Evaluations of treatment effects should take into account prior probabilities suggested by the larger literature concerning comparisons between two active, credible treatments. The well-studied treatment of depression literature suggests some parameters: effect size is associated with a treatment are greatly reduced when comparisons are restricted to credible, active treatments; better quality studies; and controls are introduced for investigator allegiance. It is unlikely that initial claims about a breakthrough treatment exceeding the efficacy of existing treatments will be sustained in larger studies conducted by investigators independent of developers and promoters.
Disclosure of conflict of interest should be enforced and nondisclosure identified in correction statements and further penalized. Investigator allegiance should be considered in assessing risk of bias.
Developers of treatments and persons with significant financial gain from a treatment being declared “evidence-supported” should be discouraged from conducting meta-analyses of their own treatments.
Trials should be conducted with sample sizes adequate to detect at least moderate effects.

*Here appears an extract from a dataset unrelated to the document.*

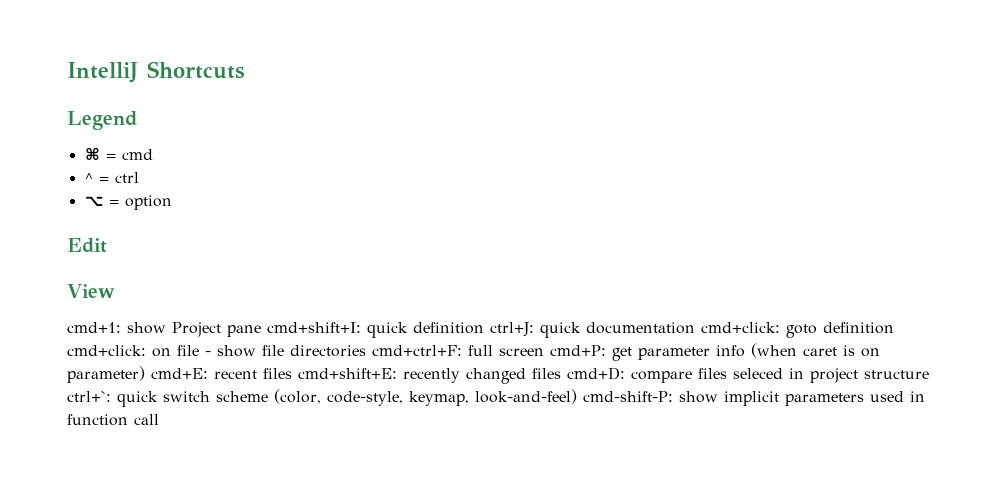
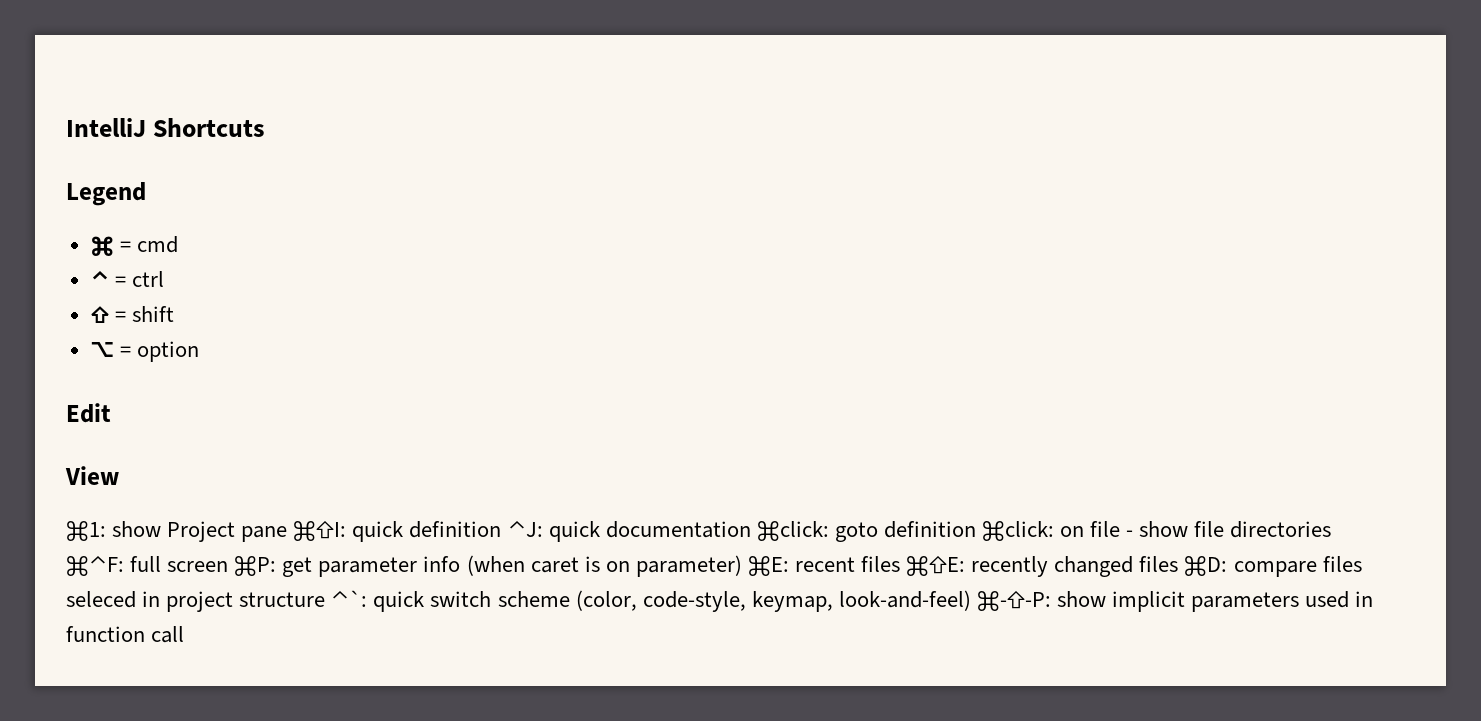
- ^ = ctrl
+ ⌃ = ctrl
+ ⇧ = shift
- cmd+1: show Project pane cmd+shift+I: quick definition ctrl+J: quick documentation cmd+click: goto definition cmd+click: on file - show file directories cmd+ctrl+F: full screen cmd+P: get parameter info (when caret is on parameter) cmd+E: recent files cmd+shift+E: recently changed files cmd+D: compare files seleced in project structure ctrl+`: quick switch scheme (color, code-style, keymap, look-and-feel) cmd-shift-P: show implicit parameters used in function call
+ ⌘1: show Project pane ⌘⇧I: quick definition ⌃J: quick documentation ⌘click: goto definition ⌘click: on file - show file directories ⌘⌃F: full screen ⌘P: get parameter info (when caret is on parameter) ⌘E: recent files ⌘⇧E: recently changed files ⌘D: compare files seleced in project structure ⌃`: quick switch scheme (color, code-style, keymap, look-and-feel) ⌘-⇧-P: show implicit parameters used in function call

When positive findings from underpowered studies are published, readers scrutinize the literature for similarly underpowered trials that achieve similarly positive effects.
Meta-analyses of psychotherapy should incorporate p-hacking techniques to evaluate the likelihood that pattern of significant findings exceeds likely probability.
Adverse events and harms should routinely be reported, including lost opportunity costs such as failure to obtain more effective treatment.
We need to shift the culture of doing and reporting psychotherapy research. We need to shift from praising exaggerated claims about treatment and faux evidence generated to promote opportunities for therapists and their professional organizations. Instead, it is much more praiseworthy to provide robust, sustainable, even if more modest claims and to call out hype and hokum in ways that preserve the credibility of psychotherapy.
The alternative is to continue protecting psychotherapy research from stringent criticism and enforcement of standards for conducting and reporting research. We can simply allow the branding of psychotherapies as “evidence supported” to fall into appropriate disrepute.